Wednesday 10 March 2010

ALBERT CAMUS

Did Albert Camus forsake goalkeeping for the attainment of his own personal goals?
Was his brand of absurdist existentialism an own goal?
Was he too nihilistic to believe in anything?
Or are his books misunderstood comedies?
Was he clairvoyant?
Did he stage his death in a manner that anticipates how Marc Bolan, much later, would die?
Did he laugh much or was he often seen to cry?
Pronounced correctly, Albert Camus sounds like a gnu.
Does this make him more readily a popular guru?
Camus remains influential in counter-cultural pockets, predominantly around Europe.
Jean Paul Sartre, for a start, would acknowledge his contemporary—at the time.
Camus wrote about plagues and murder yet never committed a crime.
He wrote of exile, alienation and suicide.
His books are far from cheerful and I have to confide they’ve had me in tears.
AC might be overrated now, but was he recognised by his peers?
Isolated loners arriving in cities to exist as outsiders feature in his work,
Profundity can be the hallmark of a pretentious, shallow, berk.
Was AC a lazy writer?
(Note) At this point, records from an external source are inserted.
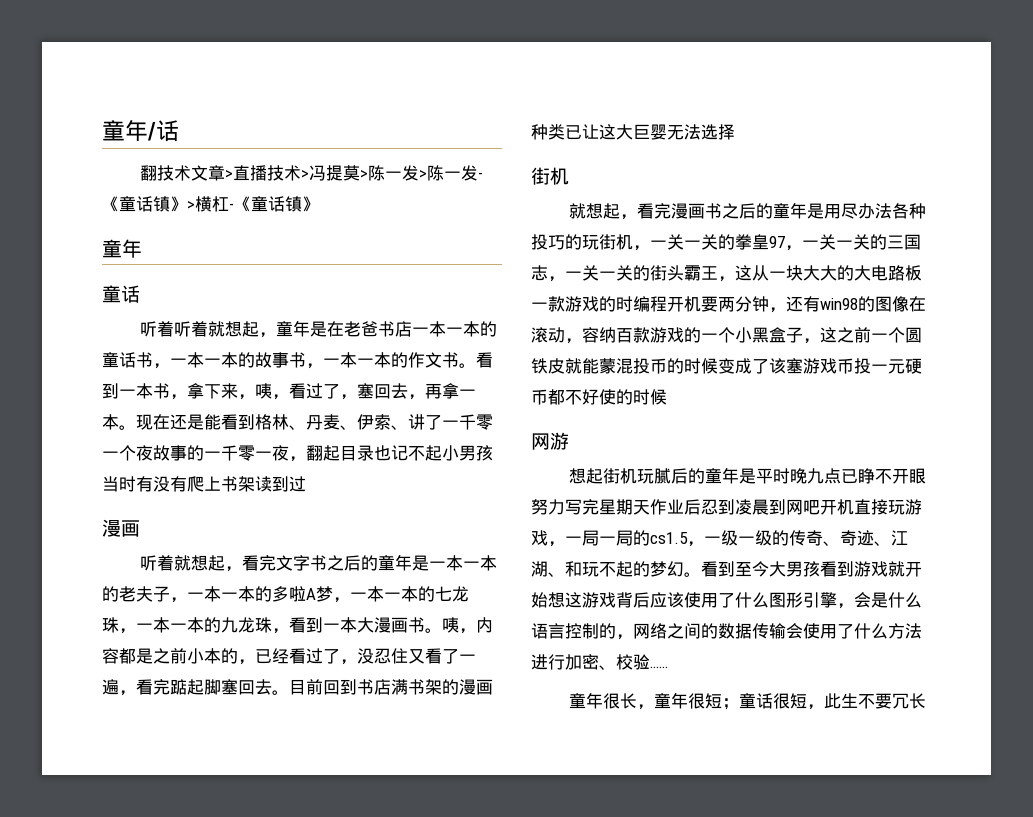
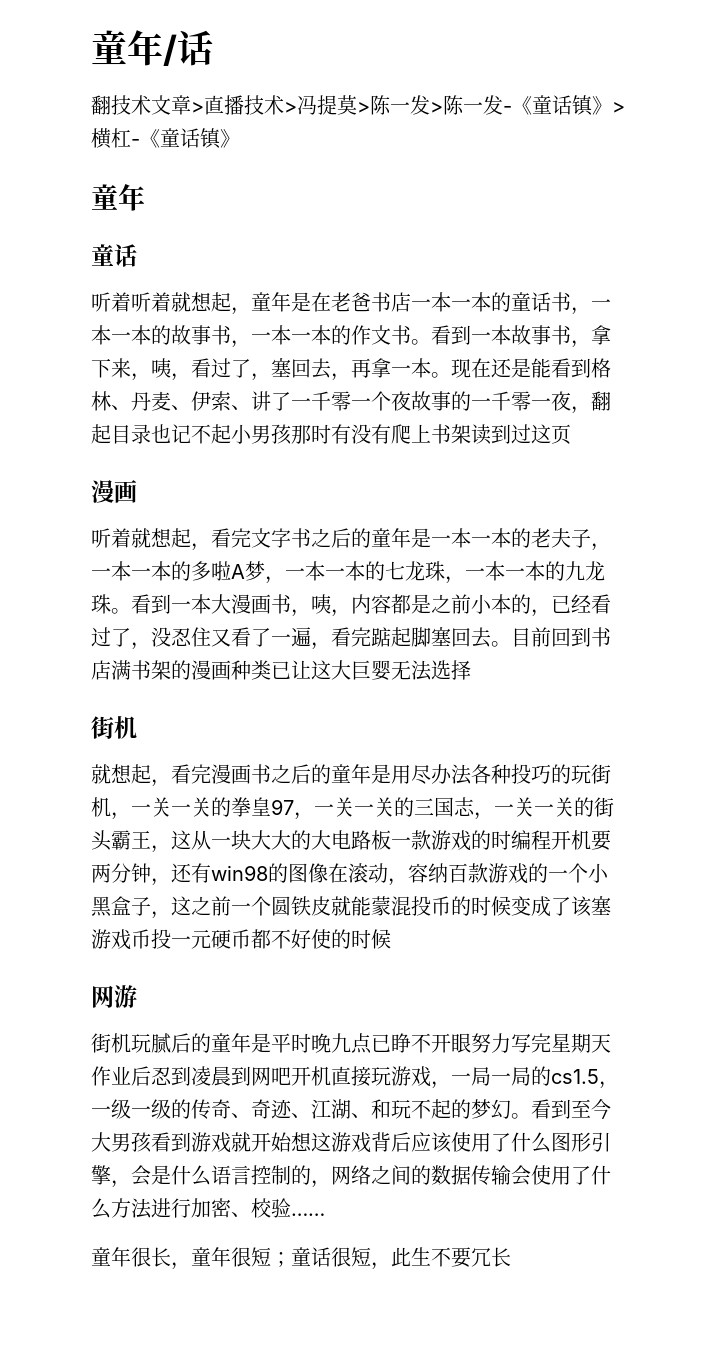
- 看到一本书，拿下来，咦，看过了，塞回去，再拿一本。
+ 看到一本故事书，拿下来，咦，看过了，塞回去，再拿一本。
- 现在还是能看到格林、丹麦、伊索、讲了一千零一个夜故事的一千零一夜，翻起目录也记不起小男孩当时有没有爬上书架读到过
+ 现在还是能看到格林、丹麦、伊索、讲了一千零一个夜故事的一千零一夜，翻起目录也记不起小男孩那时有没有爬上书架读到过这页
- 听着就想起，看完文字书之后的童年是一本一本的老夫子，一本一本的多啦A梦，一本一本的七龙珠，一本一本的九龙珠，看到一本大漫画书。咦，内容都是之前小本的，已经看过了，没忍住又看了一遍，看完踮起脚塞回去。
+ 听着就想起，看完文字书之后的童年是一本一本的老夫子，一本一本的多啦A梦，一本一本的七龙珠，一本一本的九龙珠。看到一本大漫画书，咦，内容都是之前小本的，已经看过了，没忍住又看了一遍，看完踮起脚塞回去。
- 想起街机玩腻后的童年是平时晚九点已睁不开眼努力写完星期天作业后忍到凌晨到网吧开机直接玩游戏，一局一局的cs1.5，一级一级的传奇、奇迹、江湖、和玩不起的梦幻。
+ 街机玩腻后的童年是平时晚九点已睁不开眼努力写完星期天作业后忍到凌晨到网吧开机直接玩游戏，一局一局的cs1.5，一级一级的传奇、奇迹、江湖、和玩不起的梦幻。

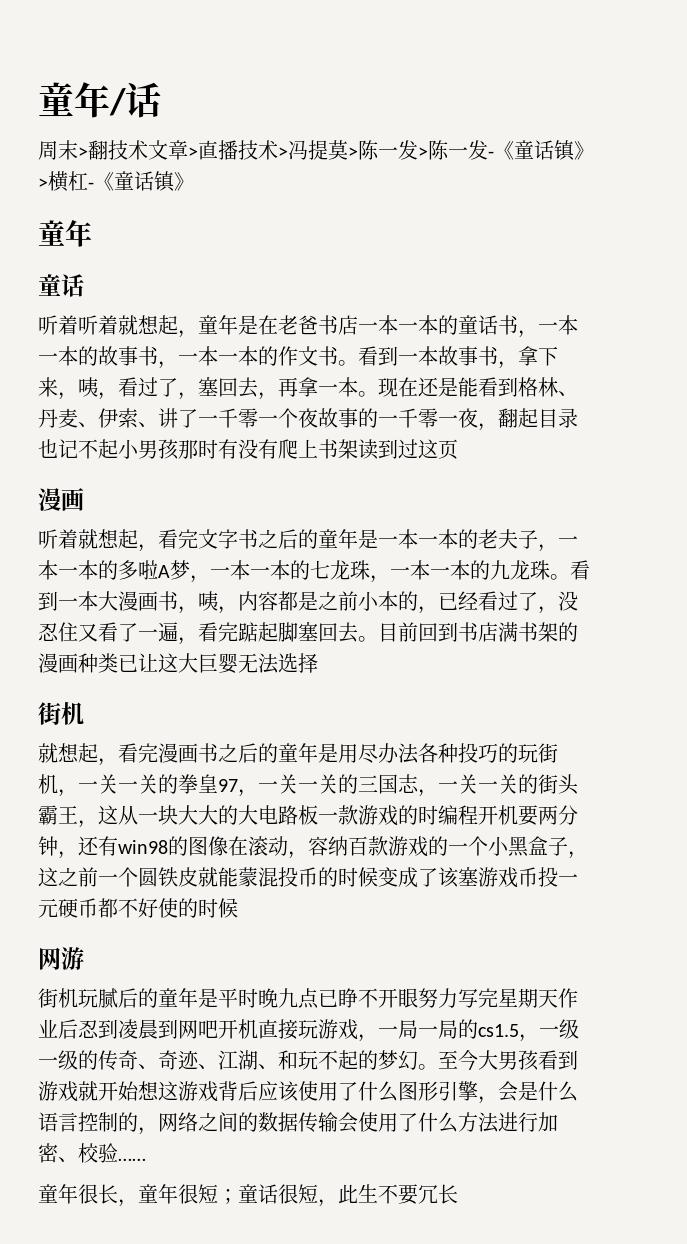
- 翻技术文章>直播技术>冯提莫>陈一发>陈一发-《童话镇》>横杠-《童话镇》
+ 周末>翻技术文章>直播技术>冯提莫>陈一发>陈一发-《童话镇》>横杠-《童话镇》
- 看到至今大男孩看到游戏就开始想这游戏背后应该使用了什么图形引擎，会是什么语言控制的，网络之间的数据传输会使用了什么方法进行加密、校验……
+ 至今大男孩看到游戏就开始想这游戏背后应该使用了什么图形引擎，会是什么语言控制的，网络之间的数据传输会使用了什么方法进行加密、校验……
Did he feign illness and shirk?
Where are his hidden meanings? How deeply do they lurk?
Is The Myth of Sisyphus some kind of surreal perk?
Was his understated prose contrived?
Did he steal his philosophy from some oppressed clerk?
Taking advantage of narcoleptics, did AC rise like a lark?
Shaping his stolen material furtively in the dark?
Was he a rare mind with a unique voice, or a soulless operative lacking choice?
Was he as great as (and did he admire) James Joyce?
Was Joyce the real plagiarist—with AC his innocent stooge?
Was he notoriously mean-spirited like Ebenezer Scrooge?
No one really knew Albert Camus; no one really had a clue.
So ignorance of AC is really nothing new,
Life’s futility features in the themes of AC’s material,
If AC visited a contemporary séance, he’d have to be ethereal.
Posthumous acclaim and the scholarly bandying of his name,
Contribute to his fame but to the dead that’s all the same.
The Rebel was one of Camus’ books,
Also it was the title of one of Tony Hancock’s films.
The book deals with murder; while the film should make you laugh.

2 comments:

  1. I enjoyed this one a lot.Thanks Jules.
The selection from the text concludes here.